Anya Helene Bagge is a research fellow at the University of Bergen, Norway. Her research interests include programming language design, program transformation, parallel computer architectures and program optimisation.

http://www.ii.uib.no/~anya/

Context-oriented Programming with ContextL

Pascal Costanza, Vrije Universiteit, Brussel, Belgium

Context-oriented Programming allows one to modularize a software system using partial class and method definitions organized into layers. Layers are composed into or out of the system depending on the context apparent during program execution. The basic concept of layers as partial program definitions has been suggested before, but with our approach we extend this idea by the notion of dynamically scoped layer activation, resulting in a viable approach for expressing context-dependent behavior. We will discuss the basic language constructs for Context-oriented Programming, the development of non-trivial examples, implementation issues, especially with regard to retaining efficient method dispatch, integration with the CLOS Metaobject Protocol, and if time permits, advanced topics like ContextL's reflective facilities for controlling layer activation and deactivation.
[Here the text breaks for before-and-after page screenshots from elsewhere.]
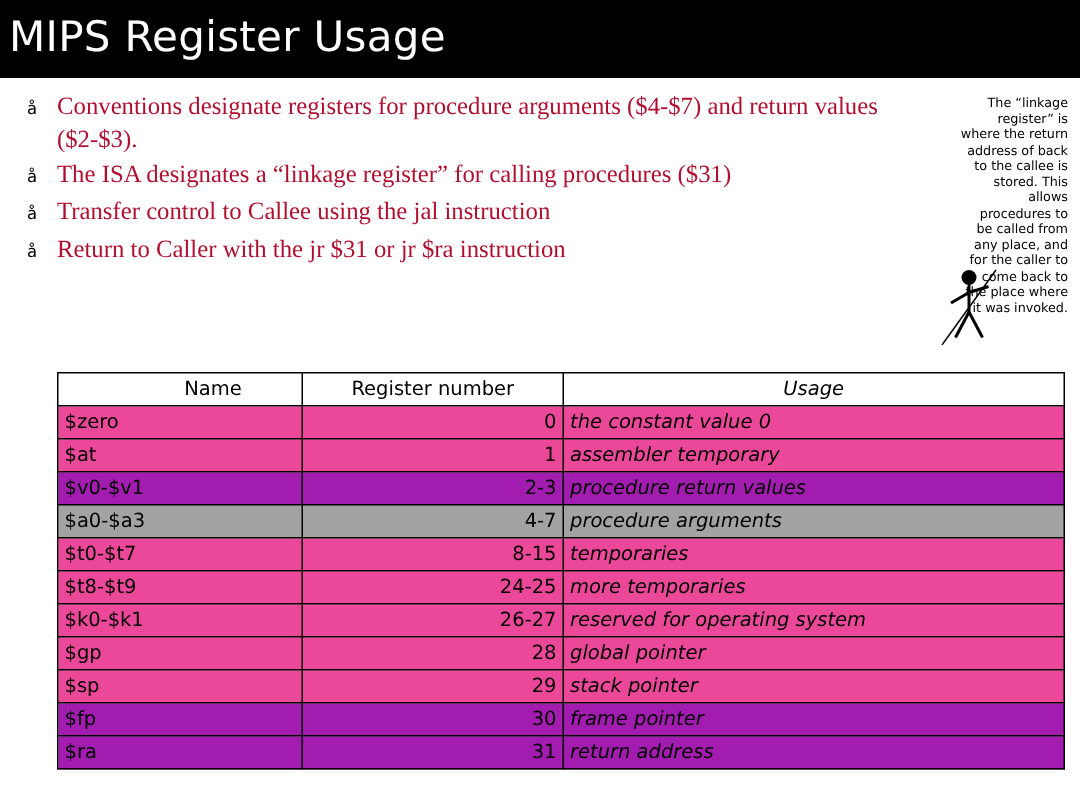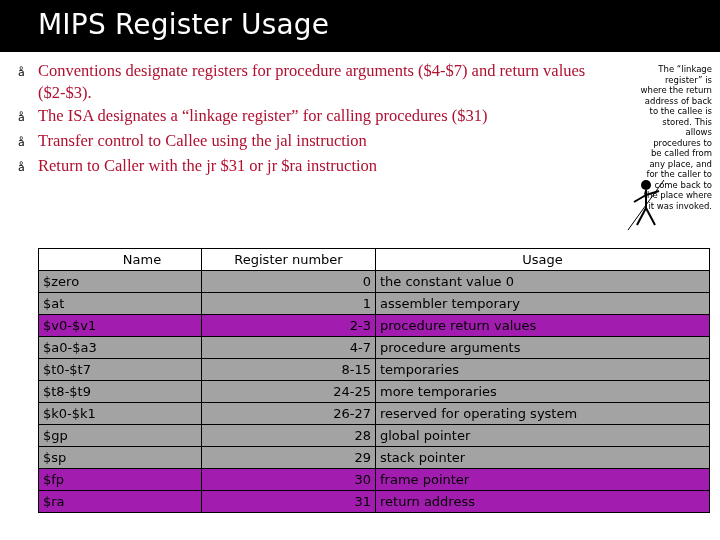--- a/index.html
+++ b/index.html
@@ -26,7 +26,7 @@
   }
   .title-text {
     position: absolute;
-    left: 38px;
+    left: 6px;
     top: 8px;
     font-size: 28px;
     color: #ffffff;

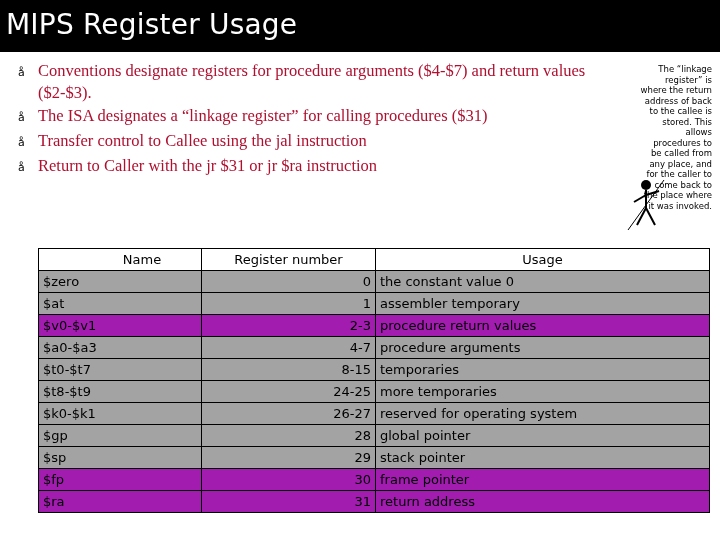--- a/index.html
+++ b/index.html
@@ -110,7 +110,7 @@
   }
   .col-name   { width: 110px; }
   .col-num    { width: 165px; }
-  .col-usage  { width: 325px; }
+  .col-usage  { width: 325px; font-style: italic; }
 
   .hdr td {
     text-align: center;

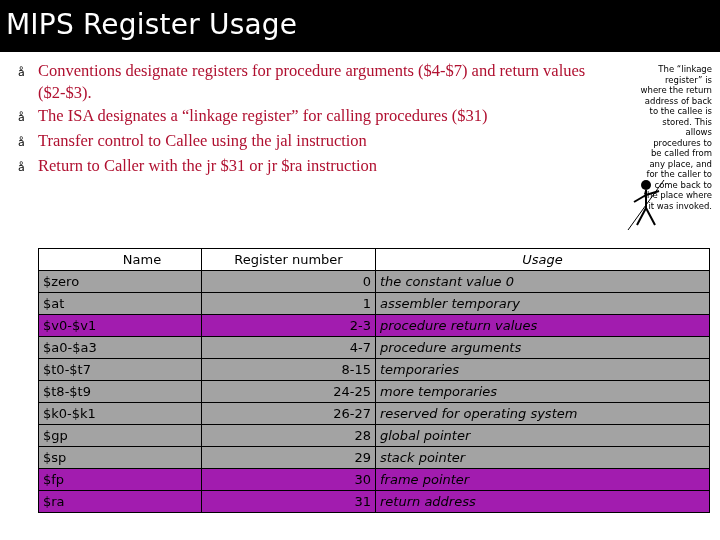--- a/index.html
+++ b/index.html
@@ -139,7 +139,7 @@
   
   .tint-pink  td { background: #a21caf; }
   .tint-green td { background: #a3a3a3; }
-  .tint-none  td { background: #a3a3a3; }
+  .tint-none  td { background: #ec4899; }
 </style>
 </head>
 <body>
Pascal Costanza has a Ph.D. degree from the University of Bonn, Germany, and works as a research assistant at the Programming Technology Lab of the Vrije Universiteit Brussel, Belgium. His past involvements include specification and implementation of the languages Gilgul and Lava, and the design and application of the JMangler framework for load-time transformation of Java class files. He has also implemented ContextL, the first programming language extension for Context-oriented Programming based on CLOS, and aspect-oriented extensions for CLOS. He is furthermore the initiator and lead of Closer, an open source project that provides a compatibility layer for the CLOS MOP across multiple Common Lisp implementations.